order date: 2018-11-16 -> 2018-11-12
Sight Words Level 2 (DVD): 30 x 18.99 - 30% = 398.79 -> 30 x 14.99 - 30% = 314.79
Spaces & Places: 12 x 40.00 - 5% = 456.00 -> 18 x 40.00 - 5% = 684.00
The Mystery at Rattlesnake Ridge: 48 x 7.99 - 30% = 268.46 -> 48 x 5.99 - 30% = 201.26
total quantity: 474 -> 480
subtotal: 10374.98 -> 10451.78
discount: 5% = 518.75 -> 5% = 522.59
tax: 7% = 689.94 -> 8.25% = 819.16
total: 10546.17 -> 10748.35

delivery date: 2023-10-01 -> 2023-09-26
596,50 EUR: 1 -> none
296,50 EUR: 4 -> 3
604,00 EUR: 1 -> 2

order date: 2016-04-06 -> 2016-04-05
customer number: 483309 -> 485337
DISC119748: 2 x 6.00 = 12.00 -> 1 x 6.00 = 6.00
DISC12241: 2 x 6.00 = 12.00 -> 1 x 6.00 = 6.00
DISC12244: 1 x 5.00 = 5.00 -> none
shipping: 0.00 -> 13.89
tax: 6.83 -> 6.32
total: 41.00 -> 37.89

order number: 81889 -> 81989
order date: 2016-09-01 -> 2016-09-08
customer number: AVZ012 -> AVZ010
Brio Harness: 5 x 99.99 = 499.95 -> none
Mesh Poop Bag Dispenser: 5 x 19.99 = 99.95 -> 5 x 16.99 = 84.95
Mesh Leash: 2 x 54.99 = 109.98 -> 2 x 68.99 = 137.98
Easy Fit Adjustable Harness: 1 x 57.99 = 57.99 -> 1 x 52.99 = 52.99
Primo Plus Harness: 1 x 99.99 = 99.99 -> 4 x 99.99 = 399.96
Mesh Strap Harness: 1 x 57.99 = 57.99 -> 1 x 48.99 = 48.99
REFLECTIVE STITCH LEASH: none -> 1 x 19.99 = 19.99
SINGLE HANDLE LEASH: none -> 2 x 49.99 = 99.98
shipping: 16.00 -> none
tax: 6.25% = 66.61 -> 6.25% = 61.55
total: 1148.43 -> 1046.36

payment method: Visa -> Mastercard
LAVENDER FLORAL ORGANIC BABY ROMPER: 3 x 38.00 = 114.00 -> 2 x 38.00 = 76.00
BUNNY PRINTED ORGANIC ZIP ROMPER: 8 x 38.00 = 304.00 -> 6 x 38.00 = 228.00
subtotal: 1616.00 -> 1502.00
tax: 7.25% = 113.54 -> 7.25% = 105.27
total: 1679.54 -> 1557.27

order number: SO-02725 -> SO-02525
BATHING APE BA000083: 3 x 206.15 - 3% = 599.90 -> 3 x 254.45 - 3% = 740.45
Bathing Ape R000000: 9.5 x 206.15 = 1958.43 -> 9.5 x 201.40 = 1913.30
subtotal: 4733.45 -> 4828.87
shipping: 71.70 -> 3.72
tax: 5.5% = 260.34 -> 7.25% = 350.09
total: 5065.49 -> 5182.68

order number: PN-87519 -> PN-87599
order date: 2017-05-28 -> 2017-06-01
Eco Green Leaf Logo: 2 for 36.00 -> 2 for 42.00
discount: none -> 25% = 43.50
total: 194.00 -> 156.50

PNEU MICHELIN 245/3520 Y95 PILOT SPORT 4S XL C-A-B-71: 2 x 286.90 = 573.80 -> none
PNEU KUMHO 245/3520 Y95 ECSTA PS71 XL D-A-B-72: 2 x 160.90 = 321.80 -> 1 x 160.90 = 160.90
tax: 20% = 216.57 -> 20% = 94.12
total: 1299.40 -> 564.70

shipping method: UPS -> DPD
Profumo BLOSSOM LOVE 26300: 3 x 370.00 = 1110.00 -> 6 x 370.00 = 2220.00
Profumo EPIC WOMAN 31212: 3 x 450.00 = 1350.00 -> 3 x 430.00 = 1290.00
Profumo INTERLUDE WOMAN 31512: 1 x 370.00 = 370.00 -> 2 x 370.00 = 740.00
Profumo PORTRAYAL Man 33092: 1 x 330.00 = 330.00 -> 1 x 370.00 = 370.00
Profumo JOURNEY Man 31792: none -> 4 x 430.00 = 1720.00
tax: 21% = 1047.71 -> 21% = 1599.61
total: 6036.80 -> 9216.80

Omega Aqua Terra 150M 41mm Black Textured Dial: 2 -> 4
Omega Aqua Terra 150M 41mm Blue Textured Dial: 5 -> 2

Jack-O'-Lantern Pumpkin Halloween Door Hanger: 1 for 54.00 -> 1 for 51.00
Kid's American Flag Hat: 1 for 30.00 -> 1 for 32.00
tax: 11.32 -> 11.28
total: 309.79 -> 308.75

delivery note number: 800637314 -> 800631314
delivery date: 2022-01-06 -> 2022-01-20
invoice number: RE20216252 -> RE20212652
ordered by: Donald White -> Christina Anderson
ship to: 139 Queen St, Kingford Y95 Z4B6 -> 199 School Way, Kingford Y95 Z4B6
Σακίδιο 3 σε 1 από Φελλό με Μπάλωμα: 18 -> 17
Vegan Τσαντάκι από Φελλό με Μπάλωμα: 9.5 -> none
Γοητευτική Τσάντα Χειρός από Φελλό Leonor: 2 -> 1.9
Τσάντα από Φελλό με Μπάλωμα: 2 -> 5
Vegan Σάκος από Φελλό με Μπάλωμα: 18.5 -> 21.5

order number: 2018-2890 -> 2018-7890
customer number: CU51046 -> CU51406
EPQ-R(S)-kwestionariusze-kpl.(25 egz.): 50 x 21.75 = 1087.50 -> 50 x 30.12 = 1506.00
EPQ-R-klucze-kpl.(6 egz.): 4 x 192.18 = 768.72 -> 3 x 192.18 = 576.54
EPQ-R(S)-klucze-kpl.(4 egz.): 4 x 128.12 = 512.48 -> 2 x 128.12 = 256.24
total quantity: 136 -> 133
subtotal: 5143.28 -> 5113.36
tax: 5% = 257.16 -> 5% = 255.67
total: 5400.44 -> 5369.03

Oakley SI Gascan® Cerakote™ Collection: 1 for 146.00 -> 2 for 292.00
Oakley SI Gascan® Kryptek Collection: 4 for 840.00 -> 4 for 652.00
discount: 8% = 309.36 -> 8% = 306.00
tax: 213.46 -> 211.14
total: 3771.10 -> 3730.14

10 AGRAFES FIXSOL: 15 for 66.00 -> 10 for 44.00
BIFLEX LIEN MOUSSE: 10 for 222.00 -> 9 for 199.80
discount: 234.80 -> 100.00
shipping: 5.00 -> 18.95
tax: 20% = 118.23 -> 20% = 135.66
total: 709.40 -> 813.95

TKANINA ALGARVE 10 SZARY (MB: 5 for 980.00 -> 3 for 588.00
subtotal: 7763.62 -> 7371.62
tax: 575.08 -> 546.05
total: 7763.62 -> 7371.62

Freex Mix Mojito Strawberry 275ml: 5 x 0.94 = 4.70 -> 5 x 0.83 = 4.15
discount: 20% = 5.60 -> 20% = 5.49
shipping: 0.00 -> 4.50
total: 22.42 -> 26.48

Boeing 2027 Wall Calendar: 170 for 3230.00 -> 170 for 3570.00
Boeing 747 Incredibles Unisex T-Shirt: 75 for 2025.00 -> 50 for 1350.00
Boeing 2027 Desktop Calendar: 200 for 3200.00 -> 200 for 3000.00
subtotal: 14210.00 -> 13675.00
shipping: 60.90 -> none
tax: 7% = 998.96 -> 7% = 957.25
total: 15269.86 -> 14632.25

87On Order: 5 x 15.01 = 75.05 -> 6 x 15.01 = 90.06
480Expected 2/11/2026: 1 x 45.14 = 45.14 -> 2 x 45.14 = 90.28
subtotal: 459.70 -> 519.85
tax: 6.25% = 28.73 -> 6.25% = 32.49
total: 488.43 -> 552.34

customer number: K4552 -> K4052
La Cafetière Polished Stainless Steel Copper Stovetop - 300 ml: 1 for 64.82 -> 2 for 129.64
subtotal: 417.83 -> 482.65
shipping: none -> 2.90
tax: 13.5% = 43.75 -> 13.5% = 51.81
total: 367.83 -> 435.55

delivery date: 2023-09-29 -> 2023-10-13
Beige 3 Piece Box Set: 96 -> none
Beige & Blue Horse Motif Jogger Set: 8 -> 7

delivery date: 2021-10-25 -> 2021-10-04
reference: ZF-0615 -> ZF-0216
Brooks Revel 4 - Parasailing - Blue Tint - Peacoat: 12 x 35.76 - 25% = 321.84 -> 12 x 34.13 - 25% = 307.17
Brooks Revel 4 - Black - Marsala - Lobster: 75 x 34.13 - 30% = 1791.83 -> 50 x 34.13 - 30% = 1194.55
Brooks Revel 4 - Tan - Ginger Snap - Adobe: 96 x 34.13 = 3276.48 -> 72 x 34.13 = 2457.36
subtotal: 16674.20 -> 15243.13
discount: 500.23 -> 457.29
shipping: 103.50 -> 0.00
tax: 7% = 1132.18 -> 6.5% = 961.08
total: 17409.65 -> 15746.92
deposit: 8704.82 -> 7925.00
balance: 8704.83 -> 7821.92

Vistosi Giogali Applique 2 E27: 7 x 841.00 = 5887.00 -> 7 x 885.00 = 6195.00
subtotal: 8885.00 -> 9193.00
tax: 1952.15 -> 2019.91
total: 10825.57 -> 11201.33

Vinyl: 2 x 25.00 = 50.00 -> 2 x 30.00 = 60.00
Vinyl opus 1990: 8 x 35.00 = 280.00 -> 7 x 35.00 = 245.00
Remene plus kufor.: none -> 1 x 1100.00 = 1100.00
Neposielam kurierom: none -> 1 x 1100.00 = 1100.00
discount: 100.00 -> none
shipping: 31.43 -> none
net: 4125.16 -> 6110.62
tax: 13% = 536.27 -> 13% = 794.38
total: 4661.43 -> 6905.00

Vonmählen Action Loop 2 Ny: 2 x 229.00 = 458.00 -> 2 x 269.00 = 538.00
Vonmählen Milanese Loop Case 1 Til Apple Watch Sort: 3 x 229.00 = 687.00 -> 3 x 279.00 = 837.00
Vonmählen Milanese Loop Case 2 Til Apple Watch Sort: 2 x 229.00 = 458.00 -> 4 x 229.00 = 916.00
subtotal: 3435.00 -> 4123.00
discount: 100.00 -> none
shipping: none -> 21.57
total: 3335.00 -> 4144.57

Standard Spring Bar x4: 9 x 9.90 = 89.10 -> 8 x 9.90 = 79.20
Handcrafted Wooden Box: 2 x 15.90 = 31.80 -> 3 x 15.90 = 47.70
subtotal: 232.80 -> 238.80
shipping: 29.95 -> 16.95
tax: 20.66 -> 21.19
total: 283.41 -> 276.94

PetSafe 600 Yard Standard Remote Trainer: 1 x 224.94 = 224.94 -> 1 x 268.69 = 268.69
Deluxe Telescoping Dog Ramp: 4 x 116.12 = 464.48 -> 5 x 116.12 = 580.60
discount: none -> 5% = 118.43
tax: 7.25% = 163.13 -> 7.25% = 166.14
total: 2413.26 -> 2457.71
******************************
WHAT IS NEEDED
Nothing but the lines from the one that contains "PetSafe 600 Yard" to the end of the listing should be given again, each exactly as it appears.

SOLUTION TO THIS EXERCISE
PetSafe 600 Yard Standard Remote Trainer: 1 x 224.94 = 224.94 -> 1 x 268.69 = 268.69
Deluxe Telescoping Dog Ramp: 4 x 116.12 = 464.48 -> 5 x 116.12 = 580.60
discount: none -> 5% = 118.43
tax: 7.25% = 163.13 -> 7.25% = 166.14
total: 2413.26 -> 2457.71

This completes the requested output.